In the previous models (Maynard Smith and Sturtevant), the individuals were “immortal”: at each cycle, the number of offspring was simply added to the number of parents. This makes sense if all individuals of a given sex (or, say, a given mode of reproduction and genotype, if the number of genotypes is small) are identical. In this model we study selection on traits that affect the sex distribution of offspring. It probably makes sense to consider a sufficiently large number of genotypes (at least 10, perhaps more). In that case each individual in our model receives a certain individuality. Let us characterize this individuality by three traits: sex, age, and an innate tendency toward a particular sex distribution in offspring.
In general, the transformations that should occur during the model’s main working cycle will be as follows.

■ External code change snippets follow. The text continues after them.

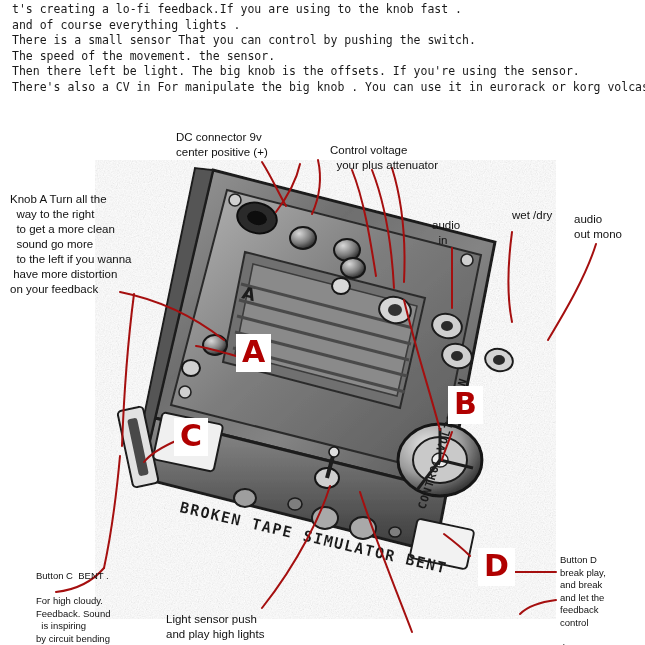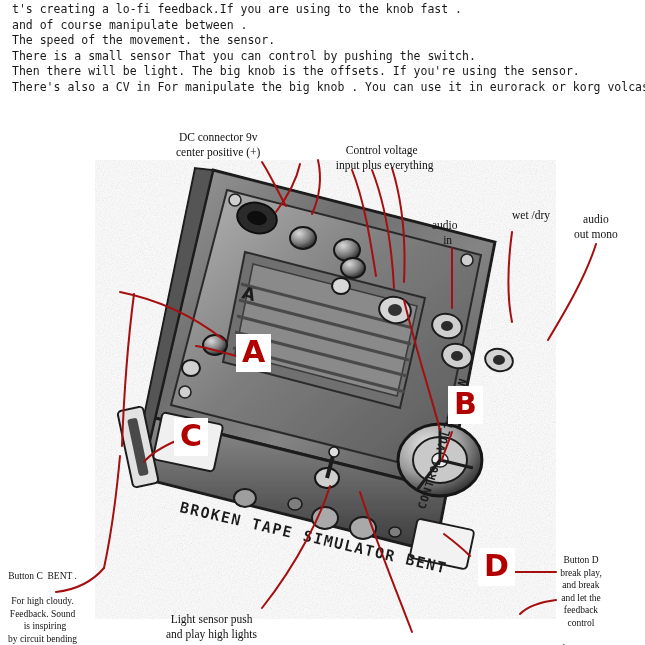--- a/index.html
+++ b/index.html
@@ -82,7 +82,7 @@
 
   <div id="top-note">
     <div>t's creating a lo-fi feedback.If you are using to the knob fast .</div>
-    <div>and of course manipulate between .</div>
+    <div>and of course everything lights .</div>
     <div>The speed of the movement. the sensor.</div>
     <div>There is a small sensor That you can control by pushing the switch.</div>
     <div>Then there will be light. The big knob is the offsets. If you're using the sensor.</div>

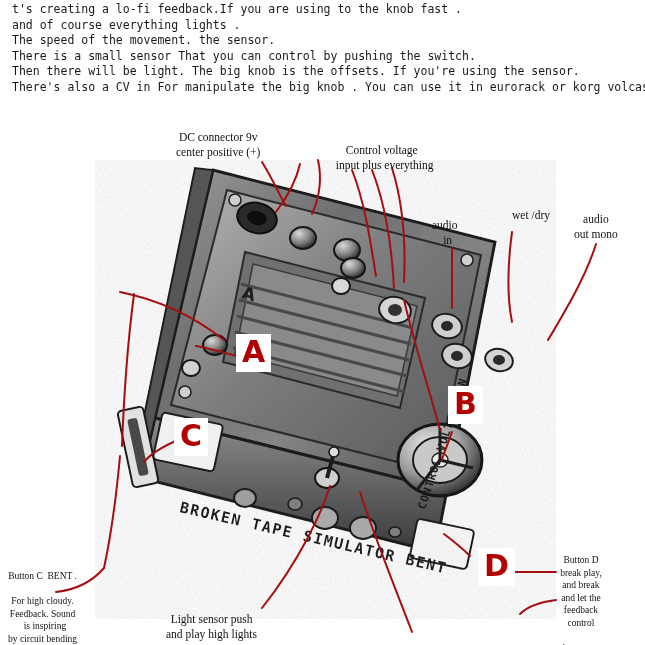--- a/index.html
+++ b/index.html
@@ -83,8 +83,8 @@
   <div id="top-note">
     <div>t's creating a lo-fi feedback.If you are using to the knob fast .</div>
     <div>and of course everything lights .</div>
+    <div>There is a small sensor That you can control by pushing the switch.</div>
     <div>The speed of the movement. the sensor.</div>
-    <div>There is a small sensor That you can control by pushing the switch.</div>
     <div>Then there will be light. The big knob is the offsets. If you're using the sensor.</div>
     <div>There's also a CV in For manipulate the big knob . You can use it in eurorack or korg volcas</div>
   </div>

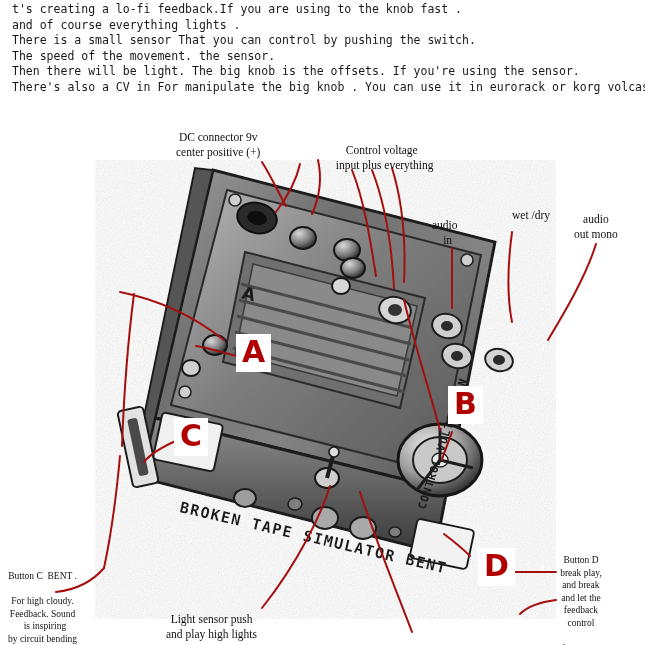--- a/index.html
+++ b/index.html
@@ -85,7 +85,7 @@
     <div>and of course everything lights .</div>
     <div>There is a small sensor That you can control by pushing the switch.</div>
     <div>The speed of the movement. the sensor.</div>
-    <div>Then there will be light. The big knob is the offsets. If you're using the sensor.</div>
+    <div>Then there left be light. The big knob is the offsets. If you're using the sensor.</div>
     <div>There's also a CV in For manipulate the big knob . You can use it in eurorack or korg volcas</div>
   </div>
 

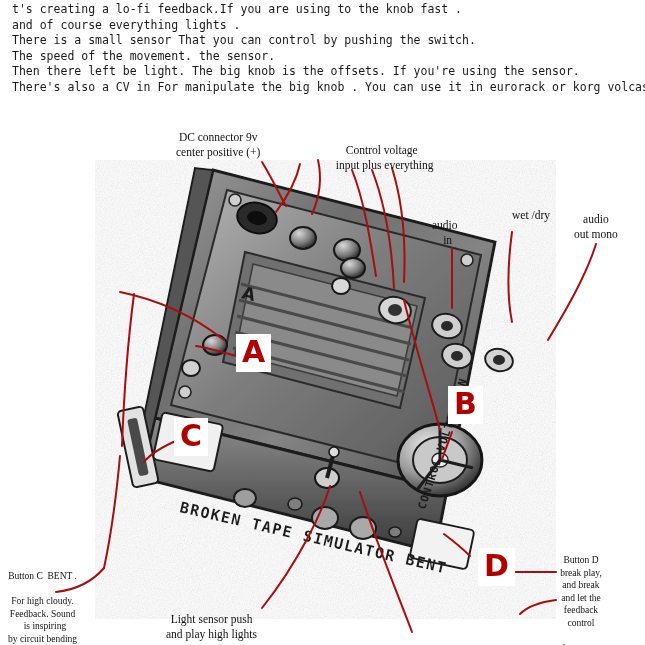--- a/index.html
+++ b/index.html
@@ -19,12 +19,11 @@
   .txt {
     position: absolute;
     white-space: pre;
-    font-family: Liberation Serif, serif;
+    font-family: Liberation Sans, sans-serif;
     font-size: 11.5px;
     line-height: 15px;
     color: #111111;
     letter-spacing: 0px;
-    text-align: center;
   }
   .txt.small {
     font-size: 9.5px;

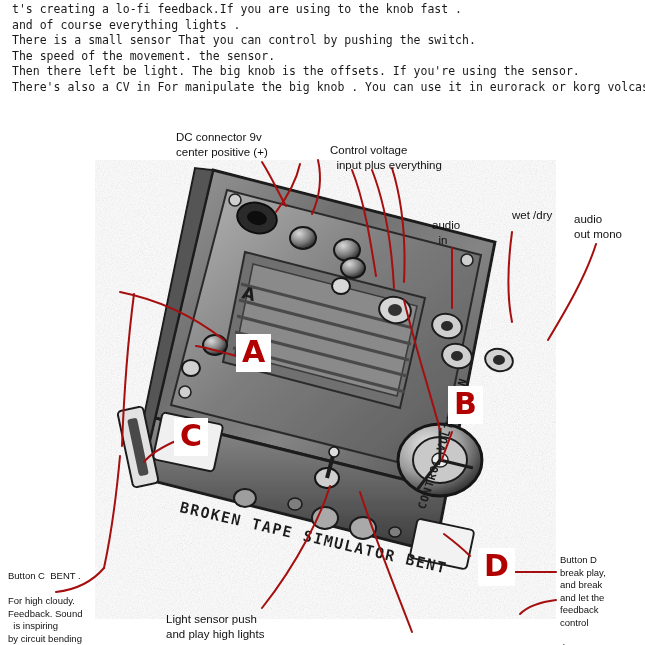--- a/index.html
+++ b/index.html
@@ -240,7 +240,7 @@
 center positive (+)</div>
 
   <div class="txt annot" style="left:330px; top:143px;">Control voltage
-  input plus everything</div>
+  your plus attenuator</div>
 
   <div class="txt annot" style="left:432px; top:218px;">audio
   in</div>

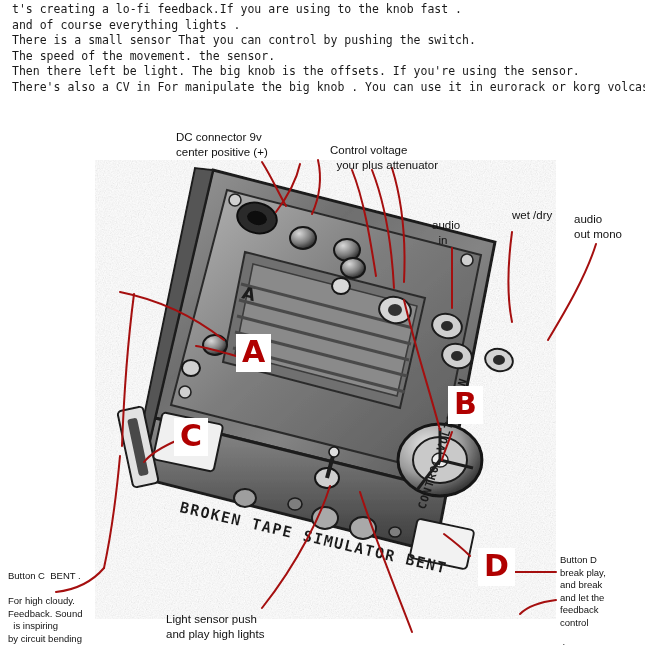--- a/index.html
+++ b/index.html
@@ -250,6 +250,13 @@
   <div class="txt annot" style="left:574px; top:212px;">audio
 out mono</div>
 
+  <div class="txt annot" style="left:10px; top:192px;">Knob A Turn all the
+  way to the right
+  to get a more clean
+  sound go more
+  to the left if you wanna
+ have more distortion
+on your feedback</div>
 
   <div class="txt small" style="left:8px; top:570px;">Button C  BENT .
 

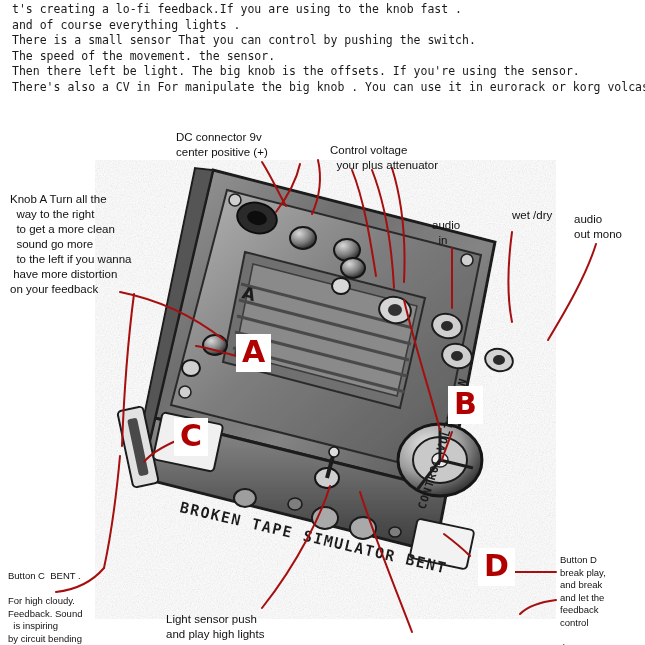--- a/index.html
+++ b/index.html
@@ -258,7 +258,7 @@
  have more distortion
 on your feedback</div>
 
-  <div class="txt small" style="left:8px; top:570px;">Button C  BENT .
+  <div class="txt small" style="left:36px; top:570px;">Button C  BENT .
 
 For high cloudy.
 Feedback. Sound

αtP, alpha composition: initial composition for each cycle
↓ pairing and reproduction, parents “age”
βtP, gamma composition: parents and offspring together, parents aged by one cycle
↓ selection (depending on sex and age, if needed)
γtP, delta composition: population after selection
↓ nonselective reduction
ωtP, omega composition: final composition at the end of the cycle
If individuals in the model differ by sex, age, and expected probabilistic sex distribution among offspring, these traits must be encoded somehow. Let us encode sex in tens of thousands (females — 10000+; males — 20000+), age in hundreds, and the expected probabilistic sex distribution of offspring in units (we will denote the fraction of female offspring produced by a given individual). In that case, code 10307 corresponds to a female three model cycles (“years”) old, who, when paired with a male coded 20307, produces 7 daughters and 3 sons.
An important question is how exactly to determine sex and the tendency toward sex distribution in offspring (age is simpler: the number of cycles equals the age). One possible option is to determine these by means of an array that enumerates all possible mating combinations.